Todos os anos uma tragédia anunciada se repete sempre de forma trágica. Fortes chuvas provocam inundações e desabamentos em inúmeras cidades brasileiras, no litoral e no interior. Além do desperdício de água, pois não há sistemas eficazes de armazenamento das mesmas, que se perdem levadas pelos córregos e rios em direção ao mar, vêm as perdas materiais e de vidas humanas, sempre em proporções cada vez maiores. Os governos agem prontamente, mas para mitigar os efeitos da devastação. Pouco é feito no sentido de resolver, de forma planejada, os perigos existentes nas chamadas zonas de risco ou, mesmo, de se operar uma reorientação da ocupação do solo urbano.
As cidades, em particular as brasileiras, com raras exceções, surgiram e cresceram de forma irregular, ocupando leitos de rios e córregos, aterrando o oceano, construindo em encostas dos morros. Isso é uma verdadeira soma de fatores perfeitos para que desastres naturais venham a ocorrer, cada vez mais com uma constância de tempo menor.
Nos grandes e médios centros urbanos, algumas medidas efetivas, mas ainda bem distantes de dar uma solução eficaz e segura ao caso, vêm sendo adotadas ao longo das últimas décadas. Investimentos públicos em obras de micro e macrodrenagem, reflorestamento e contenção de encostas, além da edificação de muros e obras diversas, drenagem de rios, córregos e canais, asseguram, ao menos, o escoamento mais rápido do excesso de água das chuvas e seguram, em algumas áreas, os pontos mais sensíveis a desabamentos. Entretanto, isso não pode ser generalizado por todo o Brasil pois, como é sabido, inúmeras cidades nem sequer apresentaram os estudos que viabilizem a captação de recursos para a execução dessas obras e serviços.
Mesmo onde são realizadas, tudo isso não tem a capacidade de conter a força reprimida de córregos e rios, comprimidos em seus leitos por construções irregulares, lixo e dejetos de esgotos, ou canalizados a céu aberto ou em galerias subterrâneas. Essa tentativa de domesticação dos cursos de água é fruto da urbanização desordenada, que se acentuou no Brasil de forma avassaladora a partir da década de 1950. Foi uma das taxas de crescimento urbano das mais expressivas de todo o mundo.

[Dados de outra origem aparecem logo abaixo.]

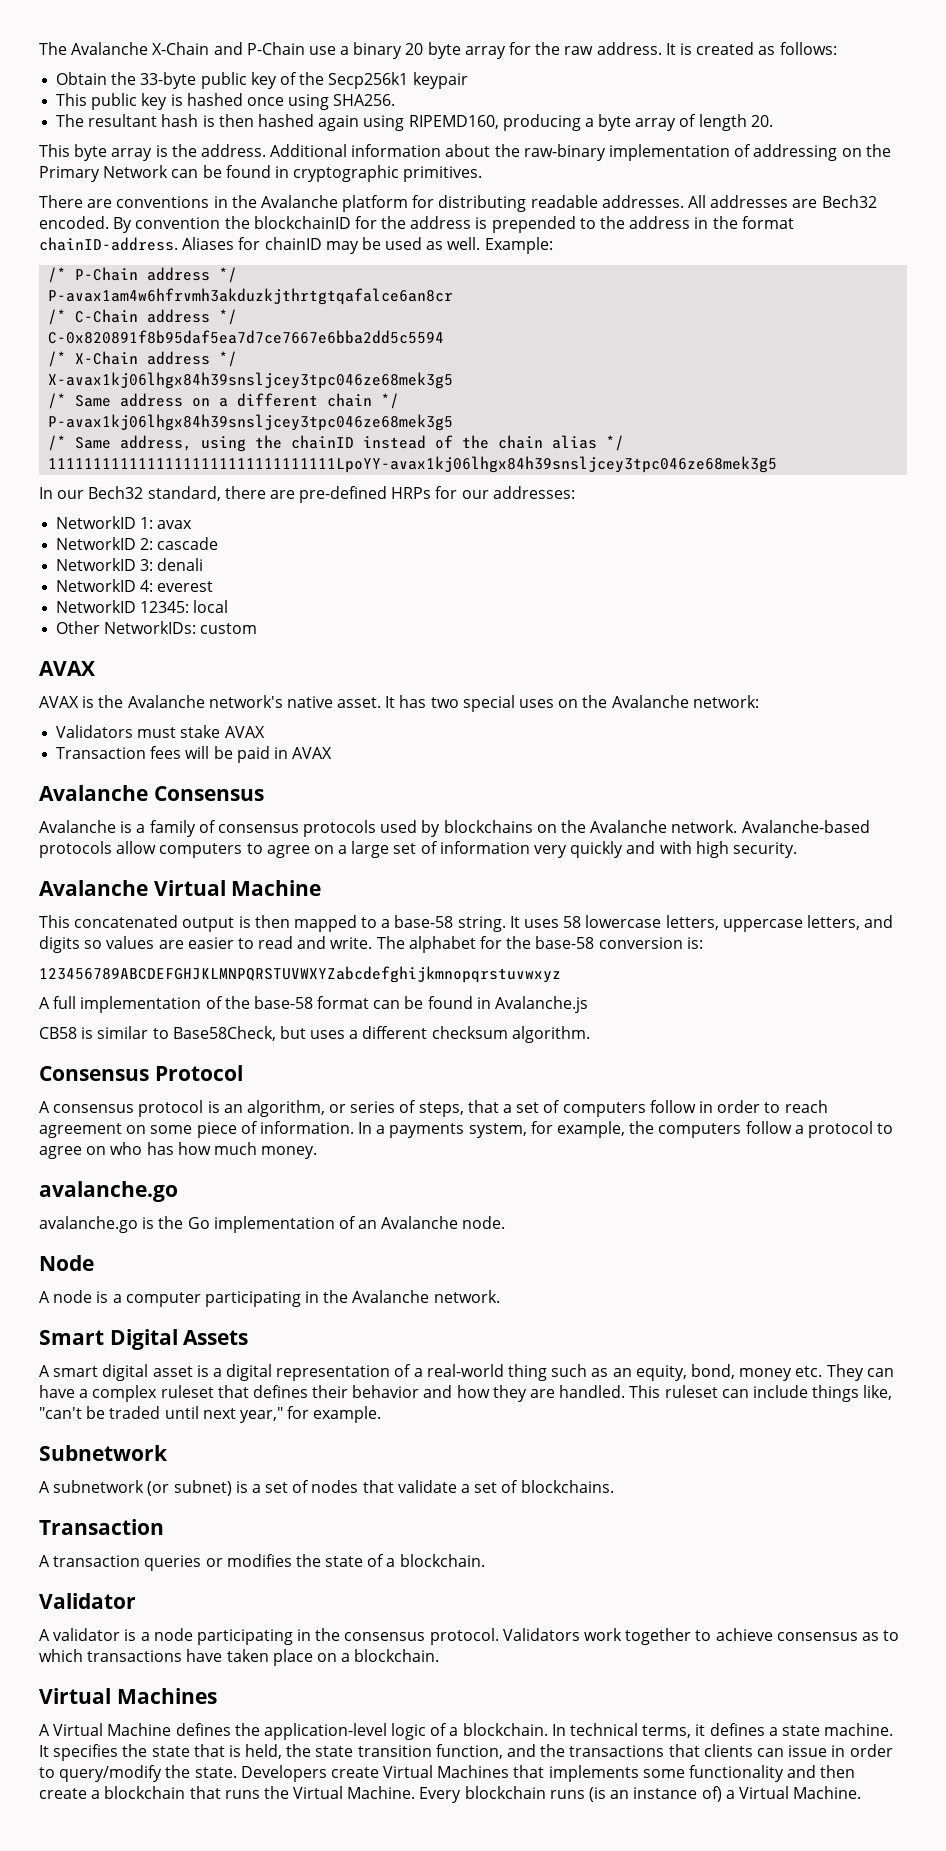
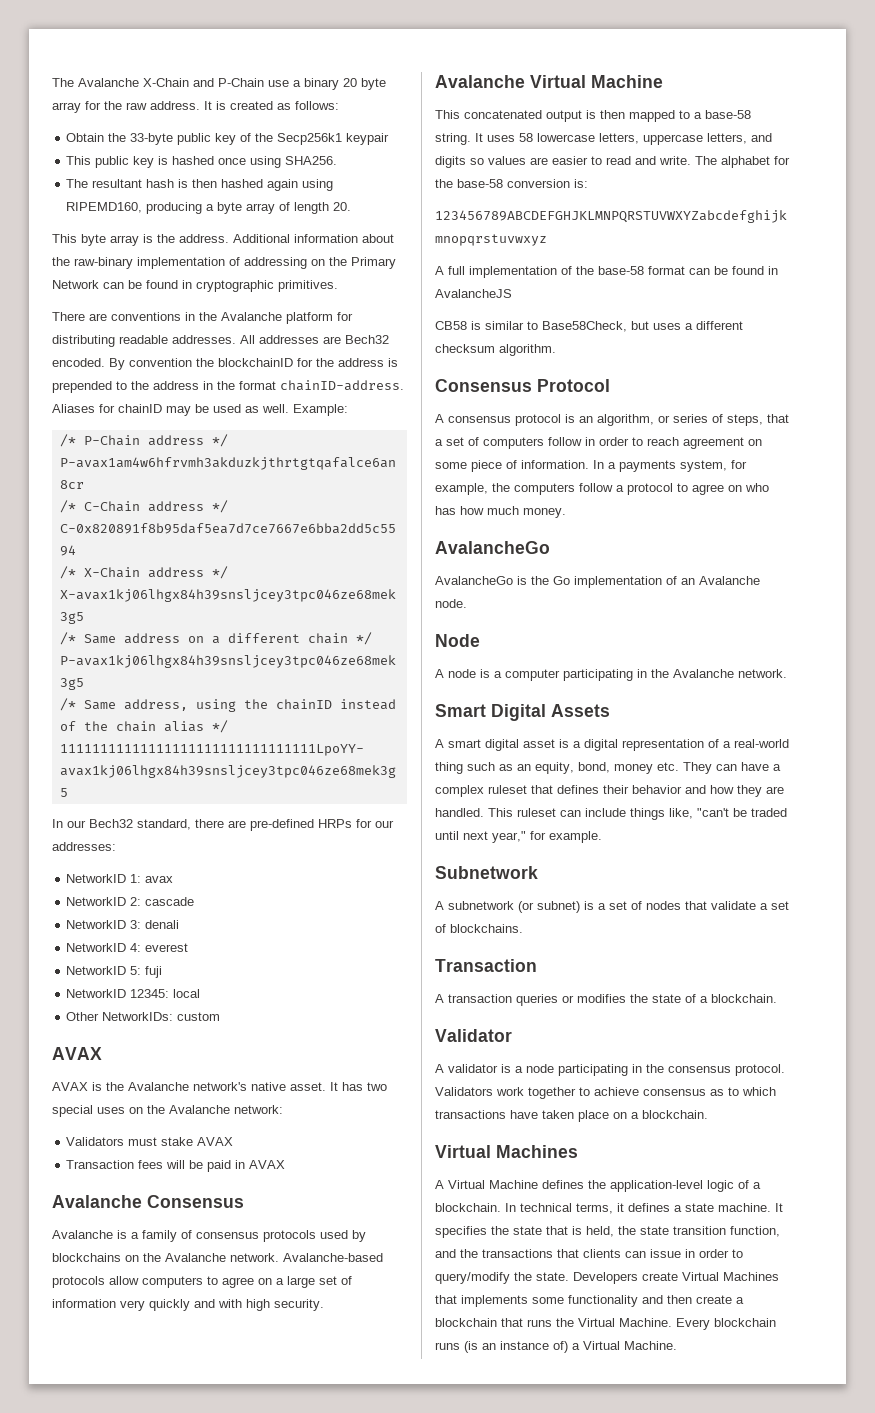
+ NetworkID 5: fuji
- A full implementation of the base-58 format can be found in Avalanche.js
+ A full implementation of the base-58 format can be found in AvalancheJS
  In a payments system, for example, the computers follow a protocol to agree on who has how much money.
- avalanche.go
- avalanche.go is the Go implementation of an Avalanche node.
+ AvalancheGo
+ AvalancheGo is the Go implementation of an Avalanche node.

Não é fácil, barato e nem mesmo politicamente viável para qualquer administração alterar a ocupação do solo urbano, desde sempre pautada pela desorganização. Uma ocupação que atende a um imaginário assentado e conservador sobre o uso do solo, desprovido de qualquer racionalidade e que muito favorece aos especuladores imobiliários e, mais recentemente, ao crime organizado sob a forma de milícias, que estão se tornando verdadeiras potências incorporadoras em vastas áreas de cidades brasileiras. Todo esse cenário, desprovido da devida regulação e fiscalização, só favorece ao crescimento do caos.
Um acidente natural, provocado por fenômenos da natureza, de graves proporções não respeita nada e ninguém. A força da natureza é titânica e se faz materializada todas as vezes. As cidades, se não ficam destruídas, como, por exemplo, agora no caso de Mimoso do Sul, Bom Jesus do Norte e Apiacá, todas no Espírito Santo, além de Petrópolis (RJ), ficam totalmente alagadas por horas ou dias, criando transtornos insuportáveis para o conjunto da população.
A grande questão dos tempos atuais, nesse caso, reside em como o poder público e a sociedade como um todo irão, numa época de aquecimento global e desequilíbrio climático, conjugar os interesses originários das demandas da cidade, de sua população e as do capital especulativo. É imperioso, ao mesmo tempo, que investimentos públicos sejam destinados às obras que reduzam, progressivamente, a quantidade de áreas de riscos. Esse esforço vai para além do Estado, que precisa ter a sociedade, que vive e trabalha nessas áreas ao seu lado, como um agente ativo de transformação de toda uma realidade que, como visto, já nasceu errônea.
Indenizar as famílias vítimas de acidentes naturais deve ser visto como uma política pública – cara, mas necessária, pois o Estado precisa assistir à população em caso de perdas graves, como as ocorridas nas cidades do Sul do Espírito Santo no último fim de semana. Investir na qualificação e no equipamento adequado do Corpo de Bombeiros e das Defesas Civis constitui, também, algo de necessidade premente. Mas tudo isso tem o caráter de apenas mitigar efeitos danosos.
Não podemos continuar ignorando o passivo ambiental e climático criado pela humanidade ao longo dos séculos. Ele precisa ser resgatado e isso é um esforço coletivo, de escala global, começando com cada município e cada estado fazendo, em seu território, aquilo que lhe é de responsabilidade.